The Police Involved Death Rate
Comparing the proportion of police involved deaths for each demographic group to their respective proportion of the population is informative. However, its more meaningful to combine the police involved deaths and the population into one statistic. The Death Rate is the number of police involved deaths per unit of population (ie. million) per unit of time (ie. year).
This does not describe the whole picture, because there are large disparities in the police involved death rate between demographic groups. The Death Rate for Indigenous and Black people are 3.8 and 2.3 per million per year. The White people, it is only 0.5 per million per year.
Statistical Testing
What would we expect from a uniform proportional distribution? A Chi Square test can be used to check if the observed number of police involved deaths by racial group is significantly different than what would be expect if the PKR were equal between racial groups. Here is an example for the country as a whole.
- If Systemic Racism did not exist in Canada, as the RCMP commissioner Brenda Lucki claimed in a press conference … This same rate would apply to each demographic group. We can get the expected distribution by multiplying the population of each demographic group by the total rate and the record length (21 years).
- The Chi Square test, will compare the expected and observed distribution to see if the deviations in the observed involved deaths are beyond what would be randomly expected.
- The test is significant to p < 0.0001, meaning there is VERY STRONG evidence showing of systemic racial bias. This distribution is impossible by chance.
Power_divergenceResult(statistic=533.1042844134683, pvalue=6.0930082003129934e-111)
Total Population (Millions) | Expected Deaths | Observed Deaths | |
---|---|---|---|
Total | 35.1 | 797.0 | 797 |
White | 25.8 | 585.0 | 270 |
Asian | 3.2 | 72.0 | 18 |
South Asian | 1.9 | 43.0 | 12 |
Indigenous | 1.6 | 37.0 | 136 |
Black | 1.1 | 27.0 | 59 |
Middle Eastern | 0.5 | 11.0 | 6 |
Latin American | 0.4 | 10.0 | 3 |
Visible minority, n.i.e | 0.3 | 8.0 | 6 |
Unknown | – | – | 285 |
- Even assuming all Unknown are White, which is highly unrealistic, the test is still shows irrefutable evidence of systemic racial bias.
Power_divergenceResult(statistic=364.8967491570321, pvalue=7.959950923149648e-75)

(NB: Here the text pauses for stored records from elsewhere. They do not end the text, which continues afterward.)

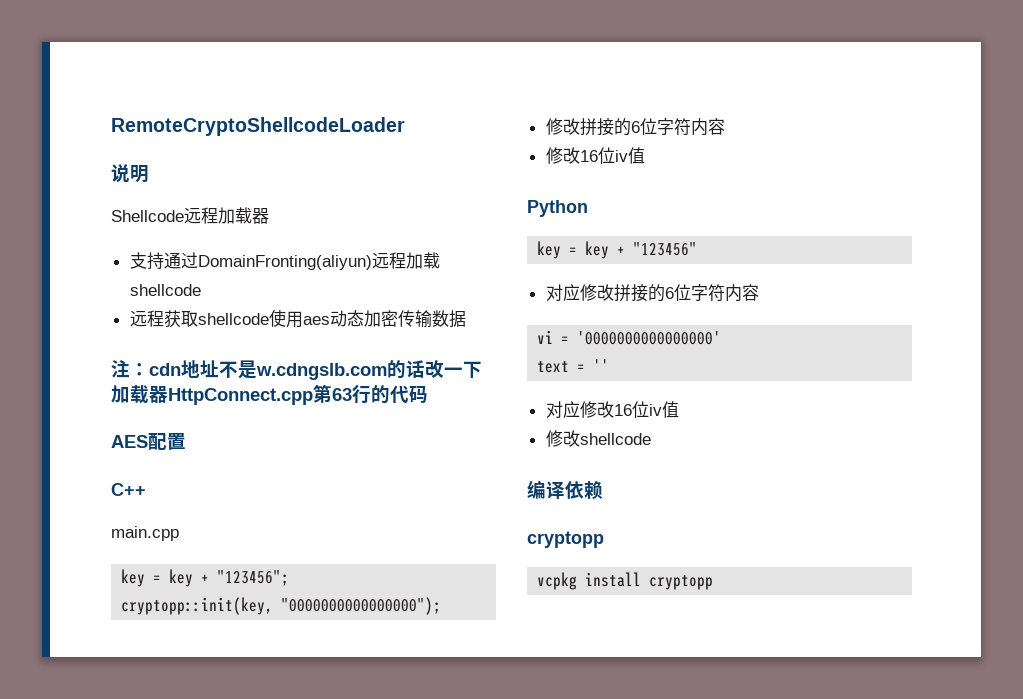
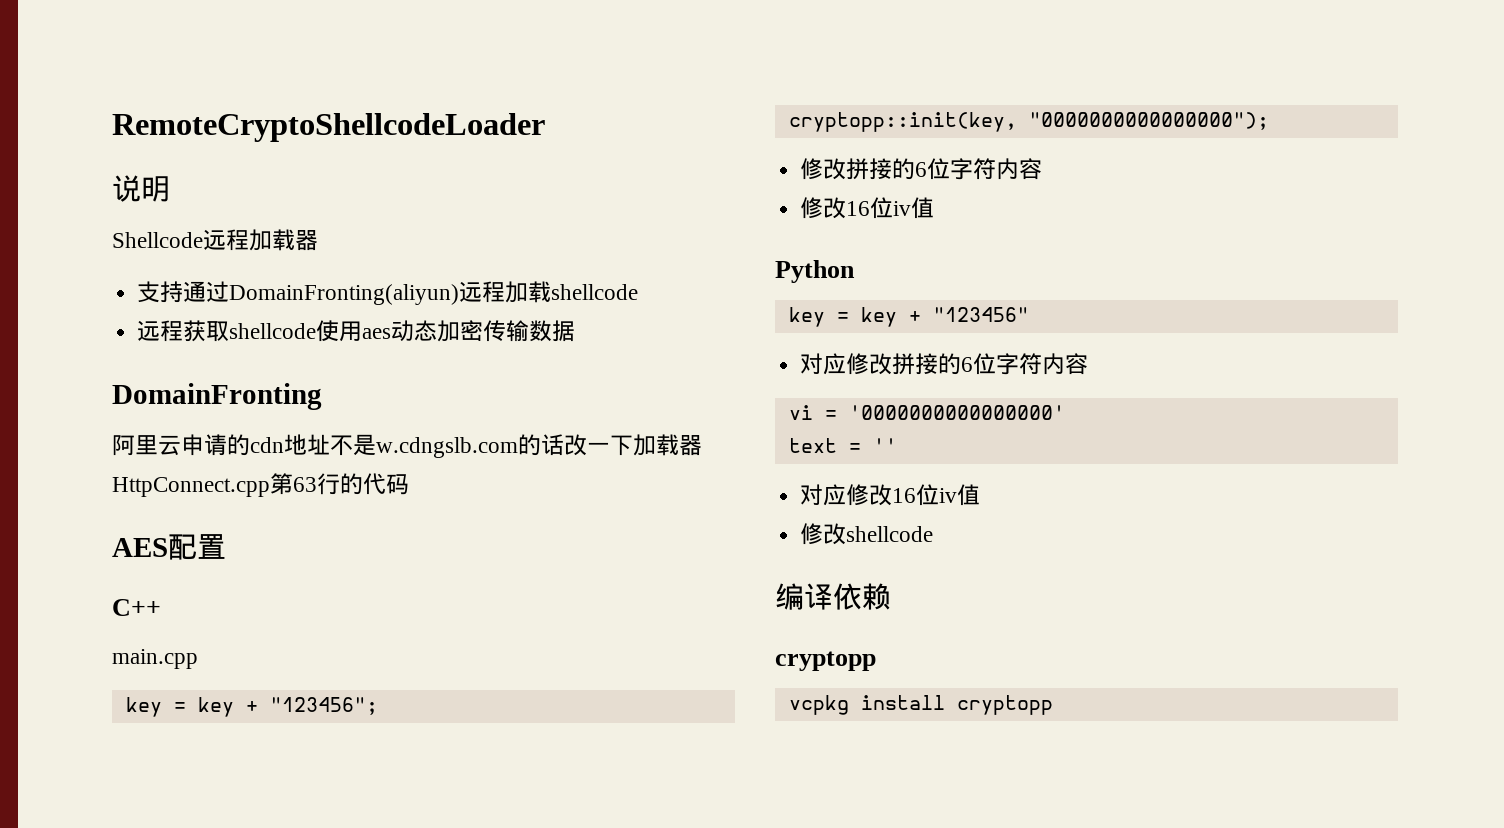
[111,360,149,378] 注： -> [112,383,322,410] [112,434,250,456] DomainFronting // 阿里云申请的

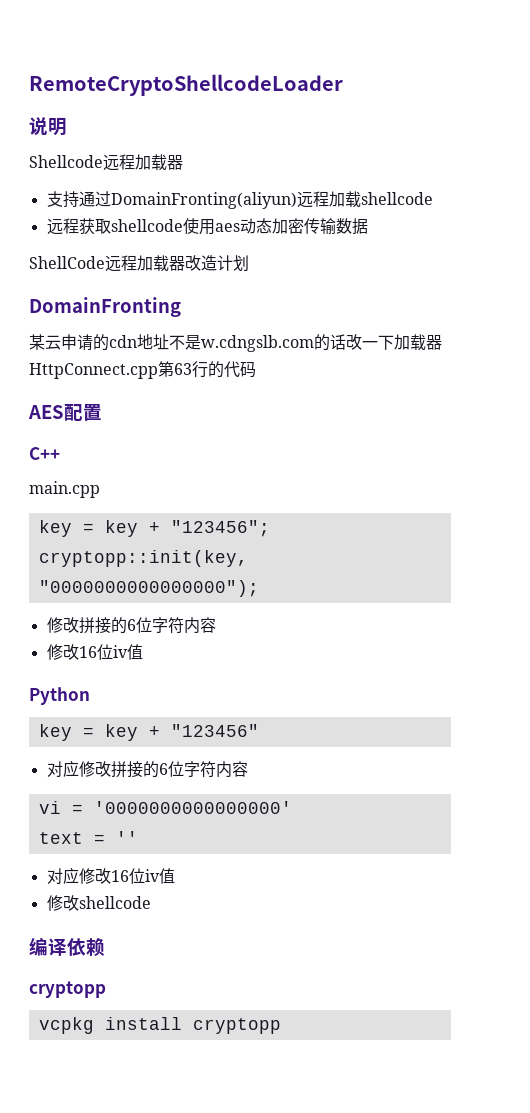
(576, 331) none -> [29,255,249,272] // ShellCode远程加载器改造计划
[112,435,158,456] 阿里 -> [29,334,45,350] 某

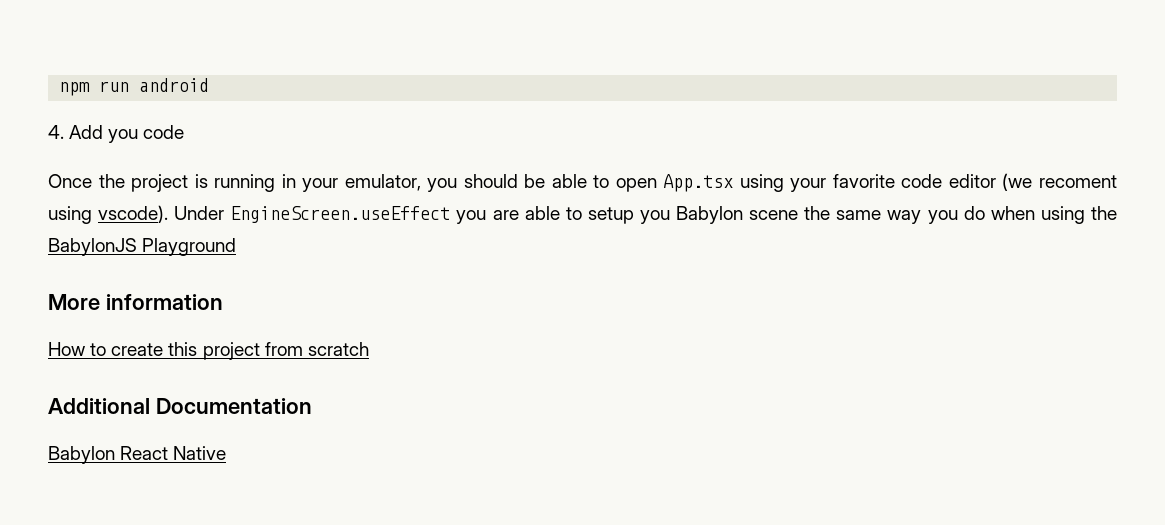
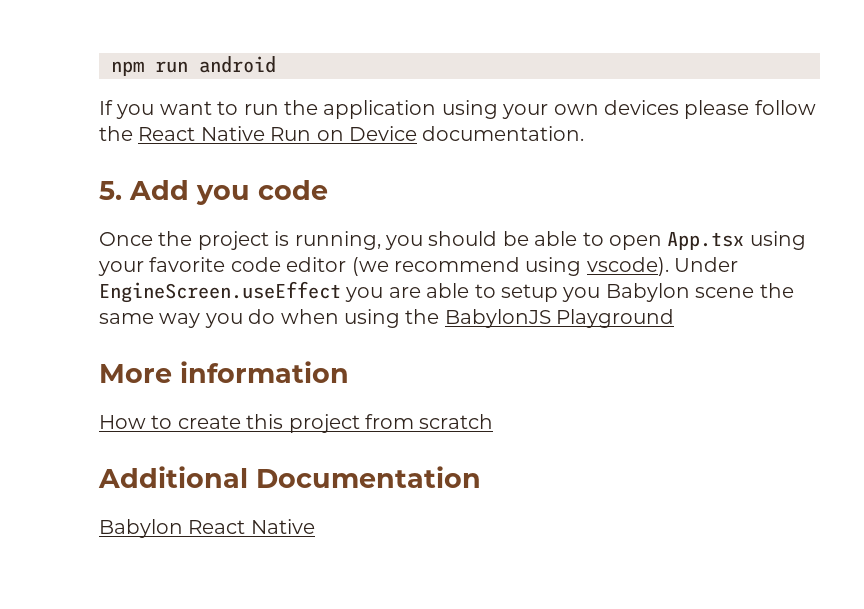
[48,125,64,139] 4. -> [99,100,816,119] [99,126,585,141] [99,181,122,200] If you want to run the application using your own devices please follow the React Native Run on Device documentation. // 5.
[214,174,421,192] running in your emulator, -> [294,231,381,250] running,
[1039,175,1117,188] recoment -> [394,257,520,272] recommend

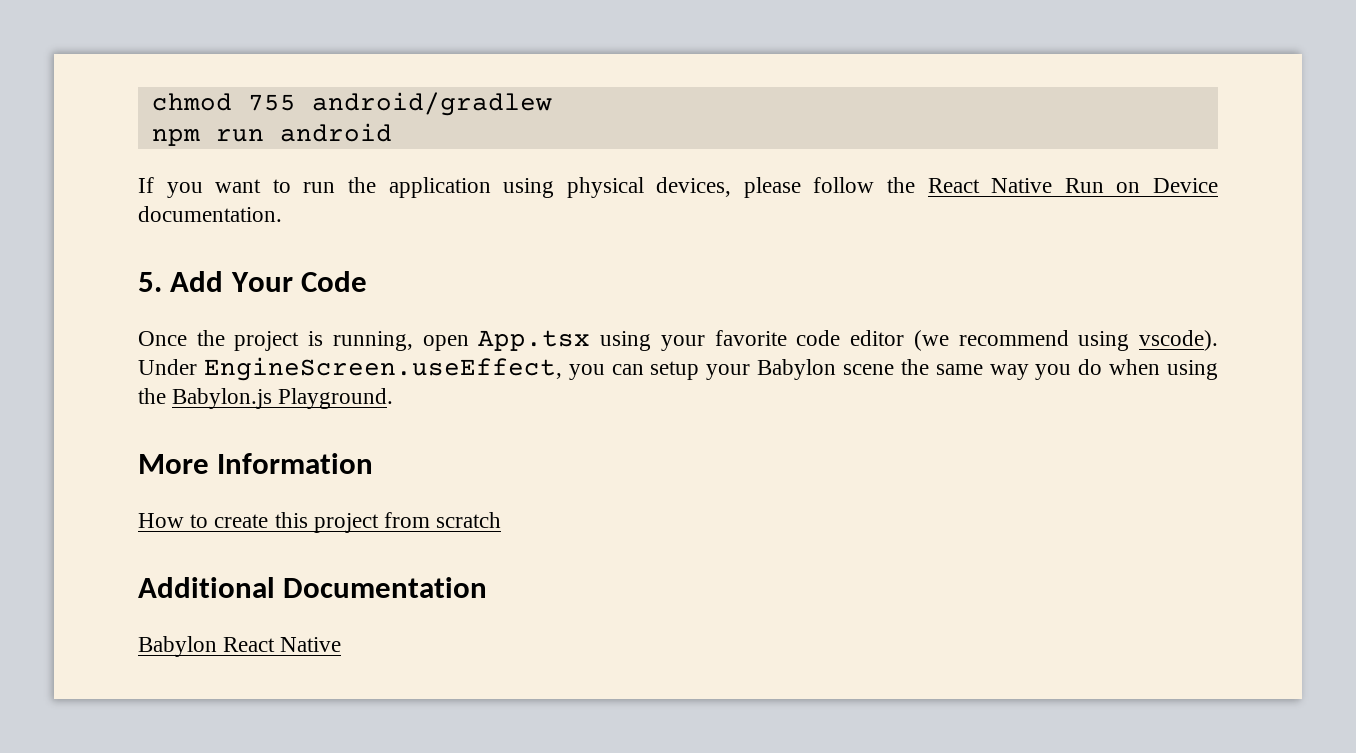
(111, 68) none -> [151,92,552,116] chmod 755 android/gradlew //
[502,100,679,119] your own devices -> [566,177,732,198] physical devices,
[196,180,328,205] you code -> [230,271,368,292] Your Code
[385,231,604,250] you should be able to -> (413, 341) none
[99,281,601,303] EngineScreen.useEffect you are able to setup you -> [203,357,751,381] EngineScreen.useEffect, you can setup your
[444,309,675,328] BabylonJS Playground -> [172,388,394,409] Babylon.js Playground.
[180,361,349,383] information -> [217,453,374,474] Information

Total Population (Millions) | Expected Deaths | Observed Deaths | |
---|---|---|---|
Total | 35.1 | 797 | 797 |
White | 25.8 | 585 | 556 |
Asian | 3.2 | 72 | 18 |
South Asian | 1.9 | 43 | 12 |
Indigenous | 1.6 | 37 | 136 |
Black | 1.1 | 27 | 59 |
Middle Eastern | 0.5 | 11 | 6 |
Latin American | 0.4 | 10 | 3 |
Visible minority, n.i.e | 0.3 | 8 | 6 |